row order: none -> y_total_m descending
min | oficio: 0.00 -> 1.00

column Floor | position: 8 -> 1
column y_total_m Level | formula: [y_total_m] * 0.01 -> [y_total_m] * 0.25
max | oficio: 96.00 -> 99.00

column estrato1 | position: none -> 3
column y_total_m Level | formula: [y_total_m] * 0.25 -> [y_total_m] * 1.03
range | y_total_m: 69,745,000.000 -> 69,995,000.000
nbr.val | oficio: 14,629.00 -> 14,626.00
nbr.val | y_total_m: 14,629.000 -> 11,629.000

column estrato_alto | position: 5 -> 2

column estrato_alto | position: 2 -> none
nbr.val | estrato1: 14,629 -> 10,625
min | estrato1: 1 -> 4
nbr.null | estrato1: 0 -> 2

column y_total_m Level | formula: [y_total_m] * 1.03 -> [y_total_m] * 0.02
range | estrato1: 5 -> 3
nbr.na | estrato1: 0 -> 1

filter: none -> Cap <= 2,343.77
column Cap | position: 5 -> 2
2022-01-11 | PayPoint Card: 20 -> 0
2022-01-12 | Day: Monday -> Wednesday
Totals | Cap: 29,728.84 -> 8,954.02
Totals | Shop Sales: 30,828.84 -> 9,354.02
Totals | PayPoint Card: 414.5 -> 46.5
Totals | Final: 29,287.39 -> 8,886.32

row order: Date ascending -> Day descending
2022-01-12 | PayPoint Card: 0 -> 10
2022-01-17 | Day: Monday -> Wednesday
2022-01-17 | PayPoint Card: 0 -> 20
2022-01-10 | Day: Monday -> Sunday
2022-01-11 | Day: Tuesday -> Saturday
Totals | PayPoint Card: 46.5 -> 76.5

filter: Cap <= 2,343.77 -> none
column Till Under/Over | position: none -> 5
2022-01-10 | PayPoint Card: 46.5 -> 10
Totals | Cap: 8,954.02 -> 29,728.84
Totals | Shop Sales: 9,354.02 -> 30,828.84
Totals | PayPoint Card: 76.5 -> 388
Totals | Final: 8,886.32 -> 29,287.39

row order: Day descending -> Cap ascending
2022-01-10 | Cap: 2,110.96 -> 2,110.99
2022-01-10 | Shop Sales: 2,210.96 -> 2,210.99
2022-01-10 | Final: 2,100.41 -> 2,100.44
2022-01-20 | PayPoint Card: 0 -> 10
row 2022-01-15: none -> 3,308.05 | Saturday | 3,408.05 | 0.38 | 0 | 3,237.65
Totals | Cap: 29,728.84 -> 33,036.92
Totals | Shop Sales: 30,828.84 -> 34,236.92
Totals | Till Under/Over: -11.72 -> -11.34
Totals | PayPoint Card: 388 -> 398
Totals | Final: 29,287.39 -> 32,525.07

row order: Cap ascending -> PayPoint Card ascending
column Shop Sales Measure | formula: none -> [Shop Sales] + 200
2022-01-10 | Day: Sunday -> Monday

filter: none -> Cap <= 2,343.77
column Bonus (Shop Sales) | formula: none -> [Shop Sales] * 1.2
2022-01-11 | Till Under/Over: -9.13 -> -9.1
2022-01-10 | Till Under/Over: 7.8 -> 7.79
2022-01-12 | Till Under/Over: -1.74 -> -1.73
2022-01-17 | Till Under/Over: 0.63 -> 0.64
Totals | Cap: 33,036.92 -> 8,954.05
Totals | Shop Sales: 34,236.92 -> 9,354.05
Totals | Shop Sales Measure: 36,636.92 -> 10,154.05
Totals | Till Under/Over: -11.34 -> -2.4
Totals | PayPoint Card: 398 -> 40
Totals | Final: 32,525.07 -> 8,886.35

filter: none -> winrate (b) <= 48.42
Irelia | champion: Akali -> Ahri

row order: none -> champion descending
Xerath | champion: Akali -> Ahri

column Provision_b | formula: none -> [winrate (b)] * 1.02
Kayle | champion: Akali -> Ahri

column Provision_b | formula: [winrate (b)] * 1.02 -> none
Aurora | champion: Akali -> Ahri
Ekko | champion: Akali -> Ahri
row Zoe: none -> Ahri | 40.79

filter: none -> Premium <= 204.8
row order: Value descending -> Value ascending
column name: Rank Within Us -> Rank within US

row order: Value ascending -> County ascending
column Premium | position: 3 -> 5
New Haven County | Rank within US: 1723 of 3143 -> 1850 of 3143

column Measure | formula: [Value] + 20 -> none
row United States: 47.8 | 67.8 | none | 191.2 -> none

◆ **Your task**
Taking the material above, extract exactly and only the lines from the line with "Totals | Cap: 29,728.84 -> 33,036.92" to the line with "row order: Value descending", inclusive of both.

◆ **Response to the task**
Totals | Cap: 29,728.84 -> 33,036.92
Totals | Shop Sales: 30,828.84 -> 34,236.92
Totals | Till Under/Over: -11.72 -> -11.34
Totals | PayPoint Card: 388 -> 398
Totals | Final: 29,287.39 -> 32,525.07

row order: Cap ascending -> PayPoint Card ascending
column Shop Sales Measure | formula: none -> [Shop Sales] + 200
2022-01-10 | Day: Sunday -> Monday

filter: none -> Cap <= 2,343.77
column Bonus (Shop Sales) | formula: none -> [Shop Sales] * 1.2
2022-01-11 | Till Under/Over: -9.13 -> -9.1
2022-01-10 | Till Under/Over: 7.8 -> 7.79
2022-01-12 | Till Under/Over: -1.74 -> -1.73
2022-01-17 | Till Under/Over: 0.63 -> 0.64
Totals | Cap: 33,036.92 -> 8,954.05
Totals | Shop Sales: 34,236.92 -> 9,354.05
Totals | Shop Sales Measure: 36,636.92 -> 10,154.05
Totals | Till Under/Over: -11.34 -> -2.4
Totals | PayPoint Card: 398 -> 40
Totals | Final: 32,525.07 -> 8,886.35

filter: none -> winrate (b) <= 48.42
Irelia | champion: Akali -> Ahri

row order: none -> champion descending
Xerath | champion: Akali -> Ahri

column Provision_b | formula: none -> [winrate (b)] * 1.02
Kayle | champion: Akali -> Ahri

column Provision_b | formula: [winrate (b)] * 1.02 -> none
Aurora | champion: Akali -> Ahri
Ekko | champion: Akali -> Ahri
row Zoe: none -> Ahri | 40.79

filter: none -> Premium <= 204.8
row order: Value descending -> Value ascending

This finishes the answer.